I'll elaborate - I've got two reasons, a primary one and a secondary one.

The primary reason: in a system (like 5e or 13th Age) with strongly asymmetric suites of player resources, the balance of intra-party mechanical effectiveness can easily be broken - normally by those players with long-rest-recovery deploying them in a nova fashion, and then taking steps to recover them - which means those players with short-rest recovery or at-will resources don't get the benefit of their more rapid recovery times.

13th Age solves this problem by sheer stipulation - after 4 combats the players get the benefit of a long rest - but that feature of mechanical pacing puts pressure on the GM to shape the fiction and the in-fiction pacing in such a way that the recovery makes sense.

The standard recommended approach in 5e is for the GM to exercise very strong control over the pacing and the availability of rests, which then generates uncertainy on the parts of the players about the prospects of resource recovery, and thus reduces the tendency of players with long-rest-recovery resources to spend them profligately.

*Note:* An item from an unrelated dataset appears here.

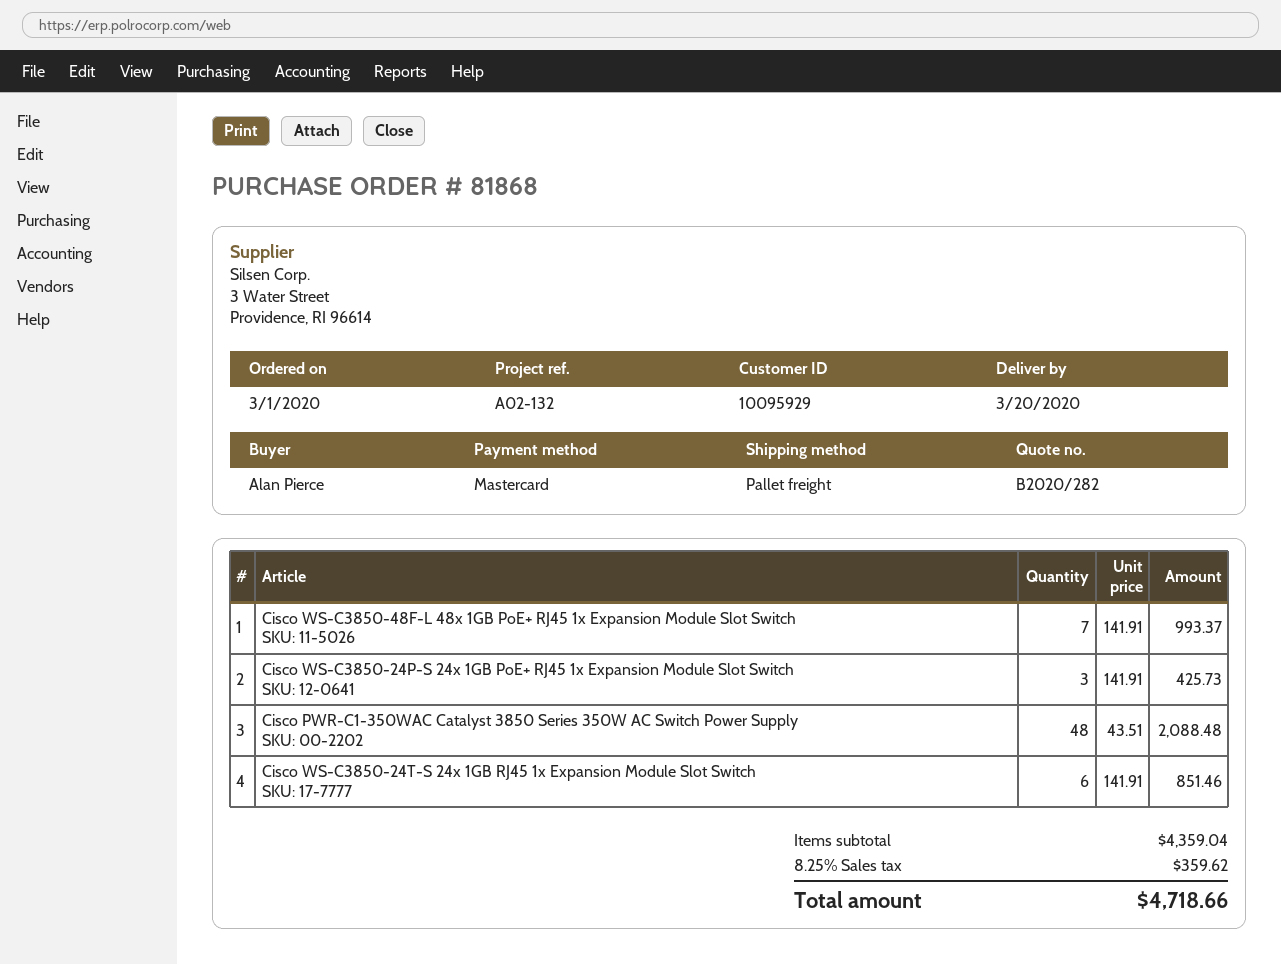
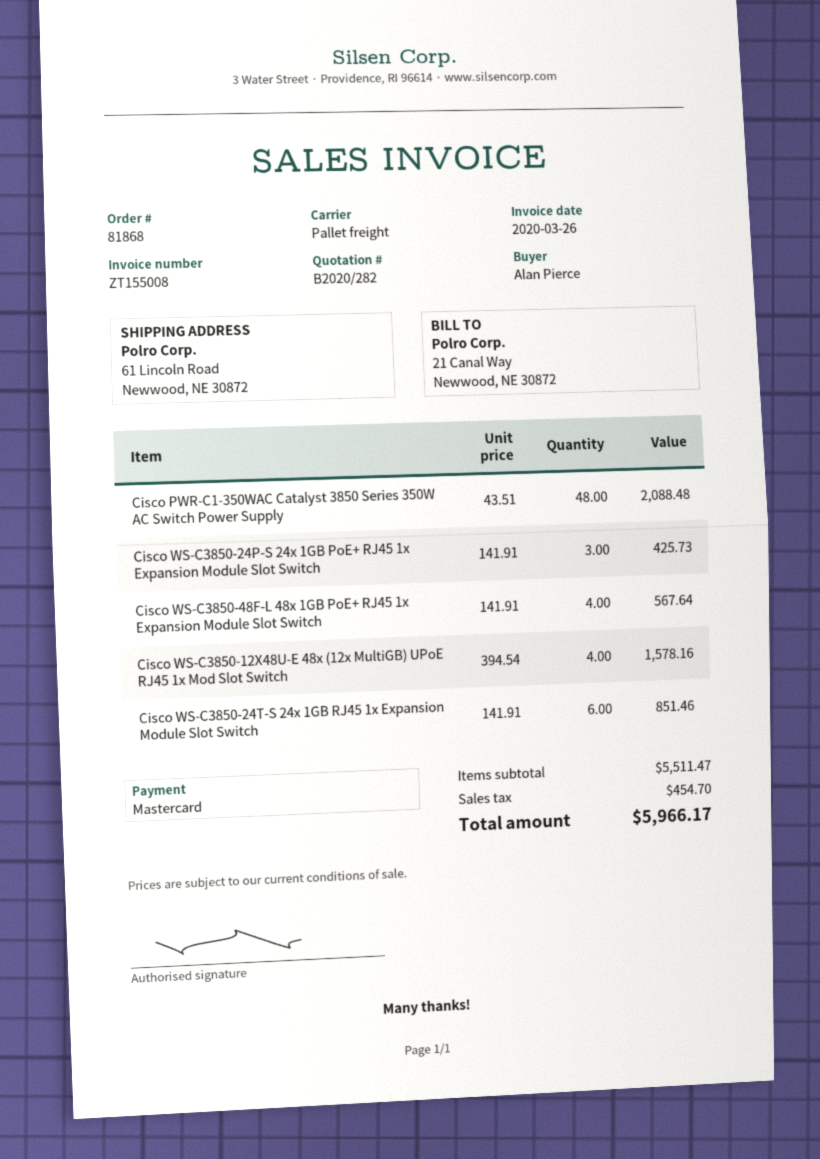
Cisco WS-C3850-48F-L 48x 1GB PoE+ RJ45 1x Expansion Module Slot Switch: 7 x 141.91 = 993.37 -> 4 x 141.91 = 567.64
Cisco WS-C3850-12X48U-E 48x (12x MultiGB) UPoE RJ45 1x Mod Slot Switch: none -> 4 x 394.54 = 1578.16
subtotal: 4359.04 -> 5511.47
tax: 359.62 -> 454.70
total: 4718.66 -> 5966.17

But that leads into my secondary reason: the result of resource-conservation is that, at least some of the time and perhaps quite a bit of the time, you don't get to play your PC (in the full mechanical sense of that notion). If my conception of my character is as a fireballing blaster then I want to cast fireballs, not conserve them!

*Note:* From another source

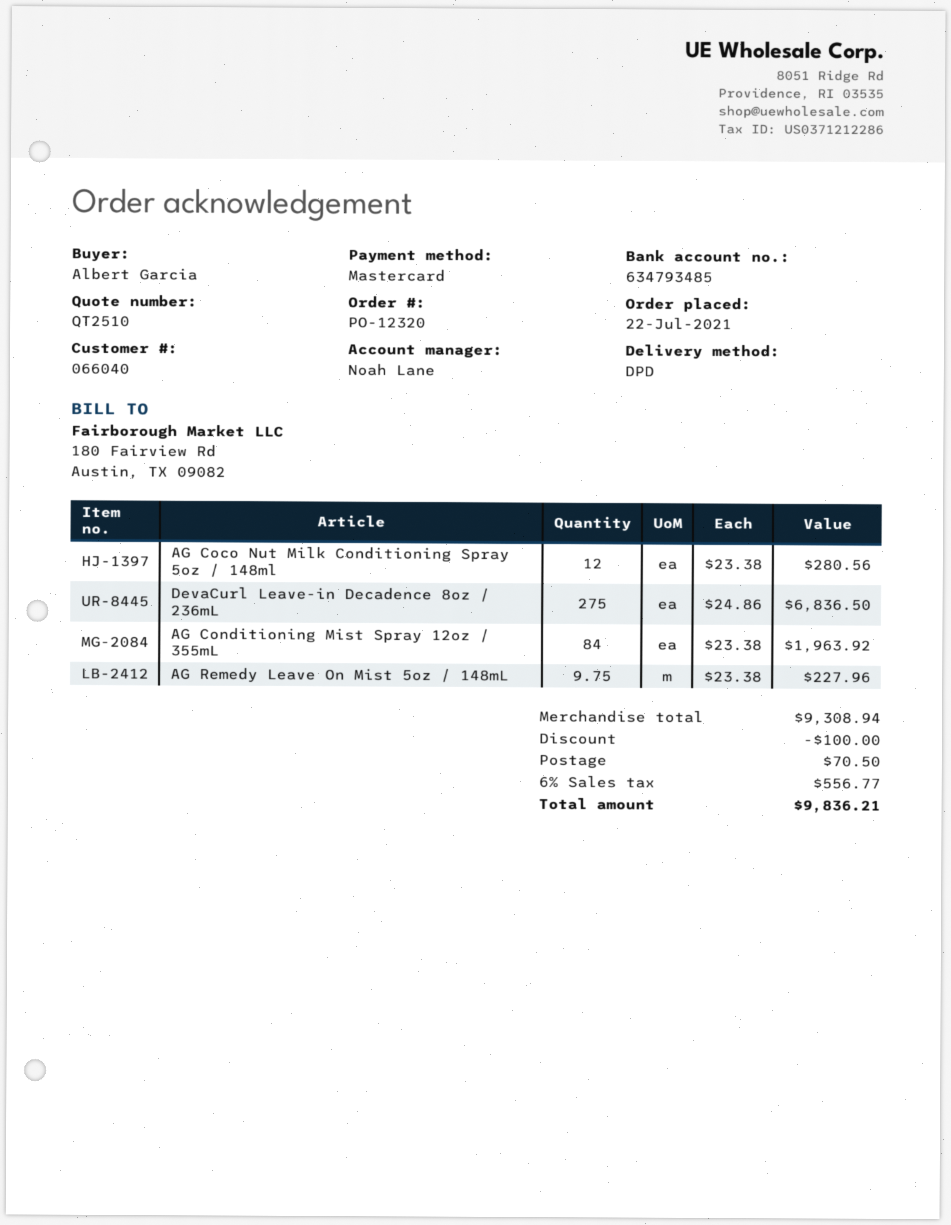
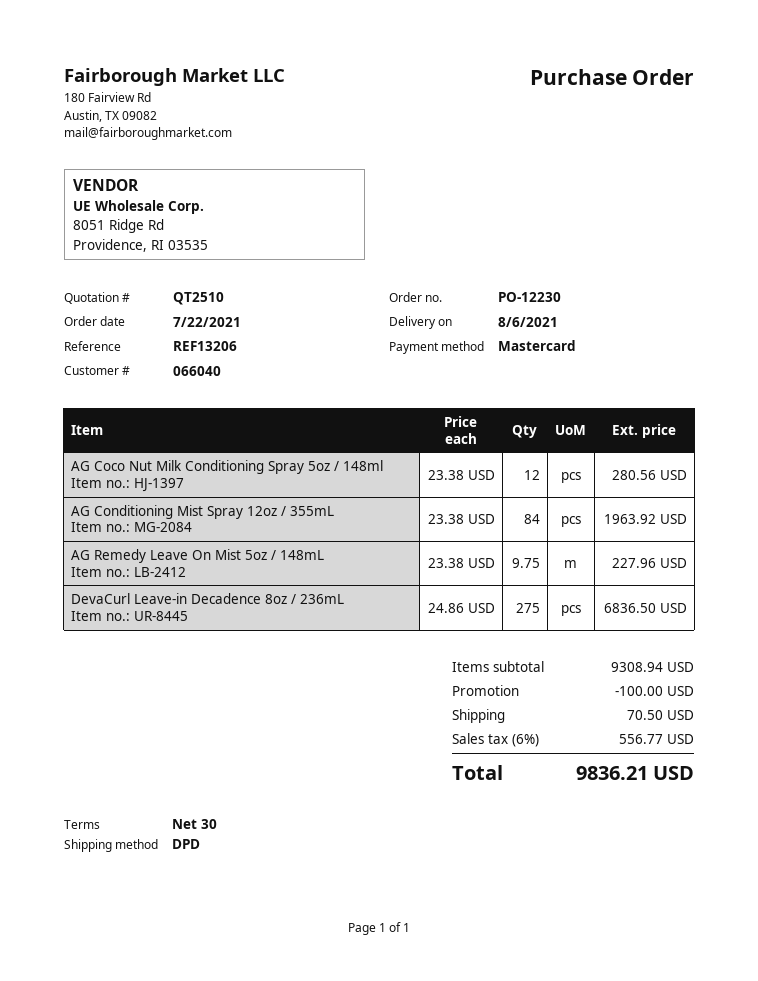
order number: PO-12320 -> PO-12230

(I regard classic D&D as an exception to this - in classic dungeon crawling RPGing the PC isn't really a character to be played, but a suite of resources and capabilities to be managed. Converving appropriately is part of that. But it's far from my favourite approach to RPGing - I prefer more contemporary styles where player mechanical resources are the devices whereby the character is played by engaging with the fiction and declaring actions.)

The last system I played/GMed in a serious way that had asymmetric resource suites was Rolemaster. In my first long RM campaign we solved the problem by having everyone play wizards (so while there was asymmetry in the rules, there was not very much at our table). In our second long campaign we tweaked some rules and also adopted some conventions which meant that, as a general proposition, a caster had to nova to be on a par with a non-caster - but had a degree of versatility and supernatural capability (eg non-casters can't fly or just turn invisible in the middle of a plain) which made up for this lack of sheer effectiveness.

But for the past 10 years I've only played/GMed games with symmetric resource suites, with the exception of a couple of sessions of AD&D (which fall into the paranthetical exception noted above).

Edit: Re APs - I would never recommend APs (!) and by all accounts the published ones for 5e don't do a particularly good job of managing these pacing issues.

I think not doing dungeon crawls makes the presupposed pacing of 6-8 encounters per adventuring day harder to pull off - a fairly standard solution (that many 4e tables also used) is to upscale short/long rests to 1x/day and 1x/week. (An alternative to 1x/week is you must be at a haven/safe place, but if you mostly play city or courtly adventures that mightn't help.)

The real issue is managing pacing so that nova-ing of long-rest-recovery resources doesn't become a dominant strategy.